The Washington Post reported on August 9, 2017 that Robert Jeffress, pastor of First Baptist Dallas, declared that President Trump had the biblical authority to “take out” North Korean leader Kim Jong Un.
Leaning exclusively on a vague understanding of Romans 13, Jeffress argued that the passage “gives the government … the authority to do whatever, whether it’s assassination, capital punishment or evil punishment to quell the actions of evildoers.”

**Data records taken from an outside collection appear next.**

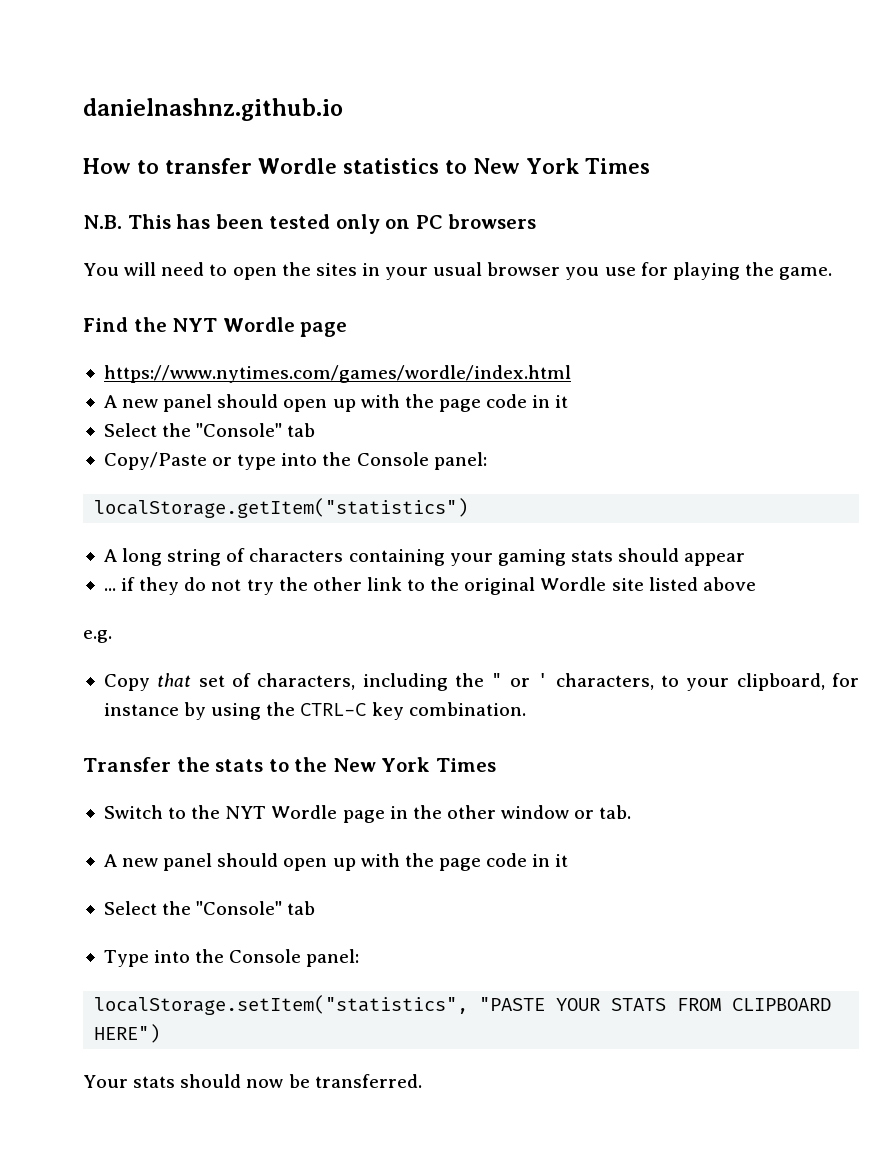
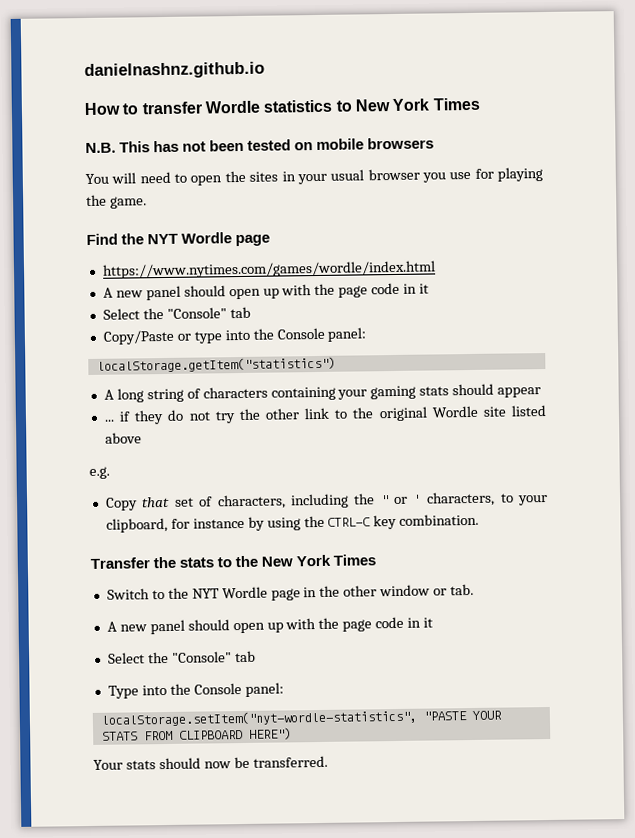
(211, 221) none -> [182,141,207,152] not
[335,214,443,234] only on PC -> [294,138,365,151] on mobile
[94,995,469,1015] localStorage.setItem("statistics", -> [100,709,417,727] localStorage.setItem("nyt-wordle-statistics",

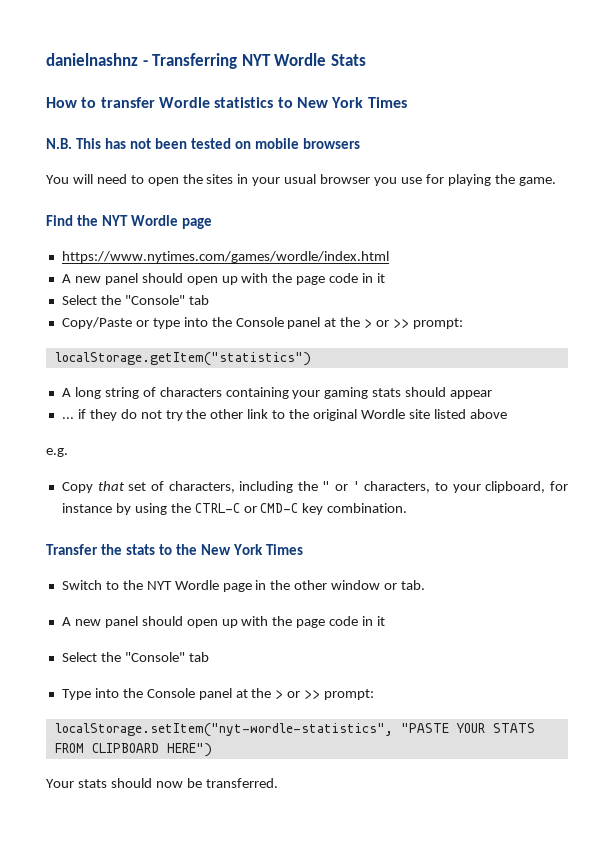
[84,61,265,80] danielnashnz.github.io -> [46,53,366,69] danielnashnz - Transferring NYT Wordle Stats
[327,327,367,342] panel: -> [287,317,463,329] panel at the > or >> prompt:
(372, 522) none -> [243,503,299,513] or CMD-C
[244,682,284,697] panel: -> [198,688,375,700] panel at the > or >> prompt:

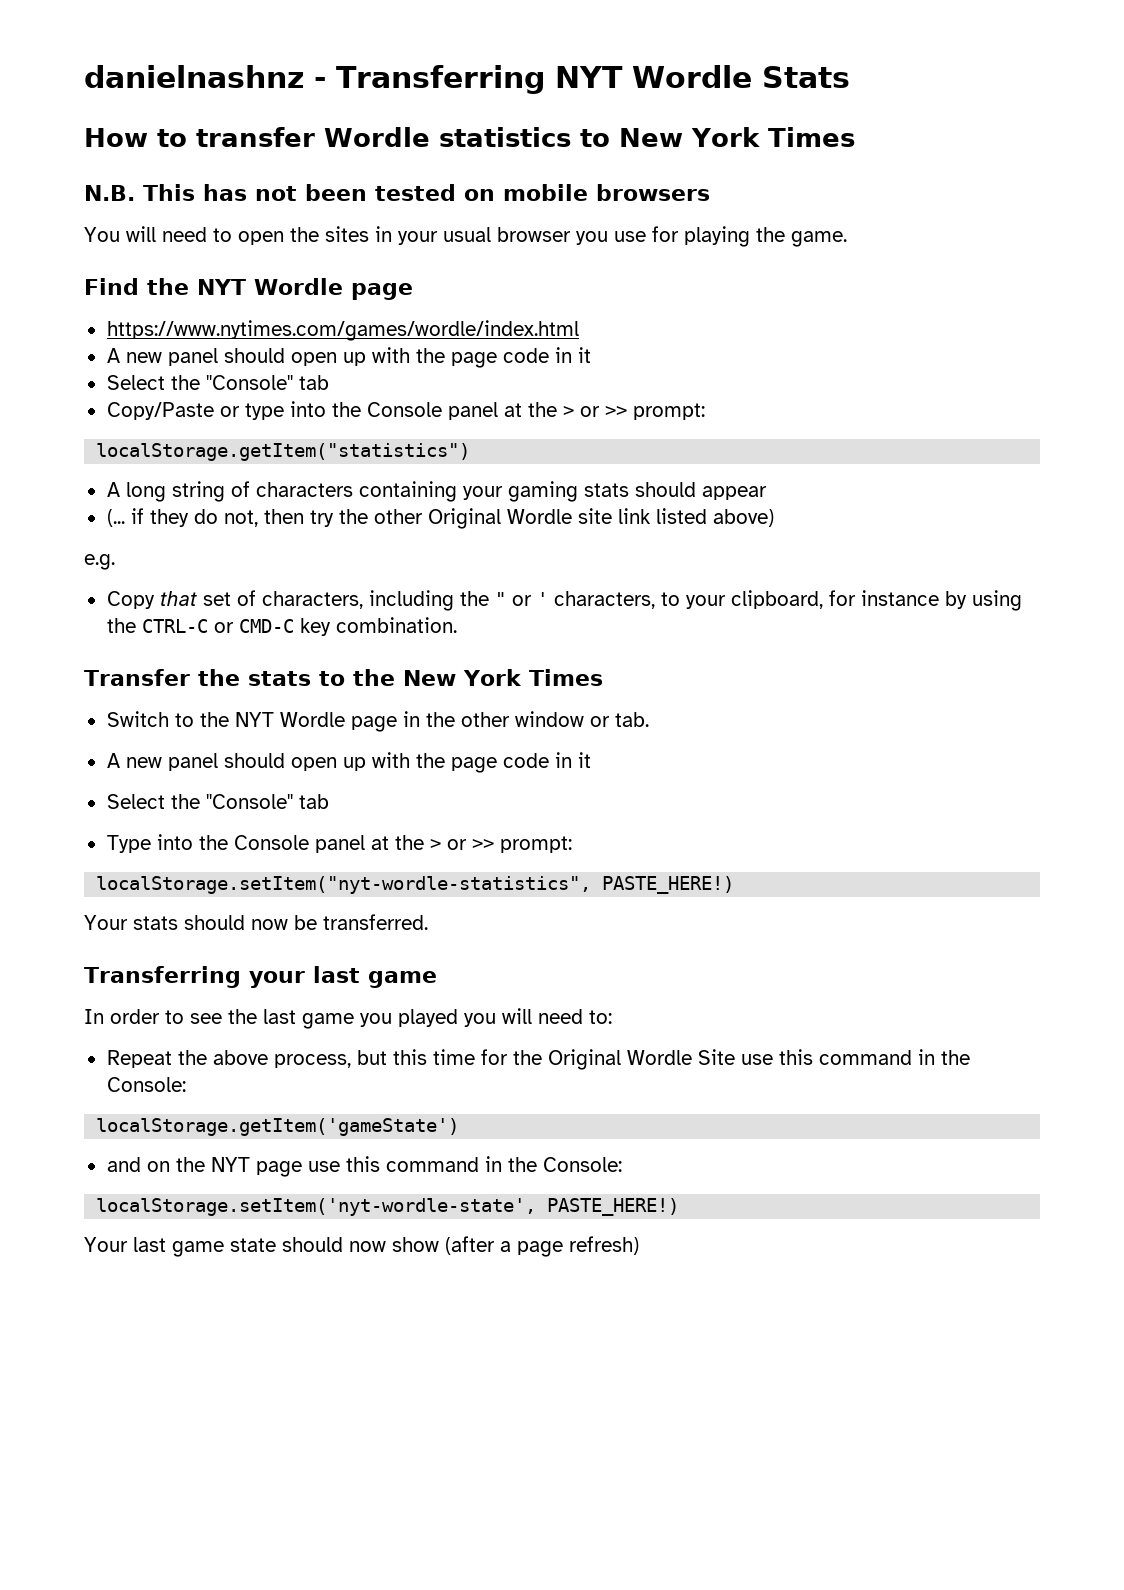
[61,417,74,419] ... -> [106,509,125,527] (...
[140,410,162,419] not -> [223,509,304,527] not, then
[247,409,507,421] link to the original Wordle site listed above -> [427,508,774,529] Original Wordle site link listed above)
[400,723,535,733] [54,743,212,757] "PASTE YOUR STATS FROM CLIPBOARD HERE") -> [602,876,735,894] PASTE_HERE!)
(278, 783) none -> [84,966,437,988] [84,1008,612,1029] [106,1049,970,1070] [106,1077,186,1092] [96,1118,460,1136] [106,1156,622,1177] [96,1198,680,1216] [84,1236,639,1257] // Transferring your last game // In order to see the last game you played you will need to: // Repeat the above process, but this time for the Original Wordle Site use this command in the Console: // localStorage.getItem('gameState') // and on the NYT page use this command in the Console: // localStorage.setItem('nyt-wordle-state', PASTE_HERE!) // Your last game state should now show (after a page refresh)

Here is what the passage actually states: “Let every person be subject to the governing authorities; for there is no authority except from God, and those authorities that exist have been instituted by God … For rulers are not a terror to good conduct, but to bad … But if you do what is wrong, you should be afraid, for the authority does not bear the sword in vain! It is the servant of God to execute wrath on the wrongdoer.” (Romans 13:1–4 NRSV).
A clear warning
Now, let’s be very clear, this passage was not written to the governing authorities but to those Roman Christians living under their authority. Paul was not creating a “How To” manual for emperors and presidents. He was, however, encouraging Christians living under an oppressive regime to act with integrity and grace.
Paul’s warning is clear: Christians should honor the authority of governing leaders while at the same time understand there will be consequences for unruly and unlawful behavior. Paul never makes the argument that emperors should kill but simply acknowledges the reality they do when given a purpose to do so.
Jeffress misses the mark in his argument when he neglects to consider other passages of Scripture, even those close to Romans 13. Immediately preceding it, Paul wrote, “Beloved, never avenge yourselves, but leave room for the wrath of God; for it is written, ‘Vengeance is mine, I will repay, says the Lord.’ No, ‘if your enemies are hungry, feed them; if they are thirsty, give them something to drink; for by doing this you will heap burning coals on their heads.’ Do not be overcome by evil, but overcome evil with good” (Romans 12:19–21).
When pastors and theologians fail to consider the entire Bible to make an argument about doctrine, then we fail to be objective and thoughtful practitioners of the Bible. When Christians fall short in measuring our theology against the teaching and life of Jesus, then we can be found guilty of using the Bible for our own objectives.
Picking and choosing
Back in 2000, the Southern Baptist Convention decided to eliminate one important sentence within the section on the Bible from their confession of faith. In that section in 1963, the sentence read, “The criterion by which the Bible is to be interpreted is Jesus Christ.” Now, only conjecture is left to determine why this sentence was eliminated from the SBC’s confession of faith, but we might now be witnessing the damage it is causing.
When Jesus is taken out of the equation when we read, interpret and apply the Bible to important situations, then anyone is left to pick and choose passages of Scripture that fit their preconceived ideals. When those preconceived ideals merge with political agendas, then the stage is set for what we have seen unfold with Jeffress’ claims.
Without Jesus to guide our thoughts and conclusions, we can make arguments for war against those we dislike and instill oppressive laws against those who worship differently than us. If we insert Jesus back into the equation, then we Christians must ask ourselves, “Whom would Jesus take out?”
Emperors, kings and dictators have been trying to answer this question for over 2,000 years. When church and state have worked to together to eliminate common enemies with the sword, the only thing to suffer has been the gospel itself.
If only we had Jesus saying something about what we should do with our swords when faced by an enemy? Ah, yes, how quickly we forget.
On the night of his betrayal, as soldiers came to arrest him and Peter drew his sword to strike, Jesus said, “Put your sword back into its place; for all who take the sword will perish by the sword” (Matthew 26:52).
Now, there is an idea!
I think I will go with Jesus on this one.
Mitch Randall is the pastor of NorthHaven Church in Norman, Oklahoma.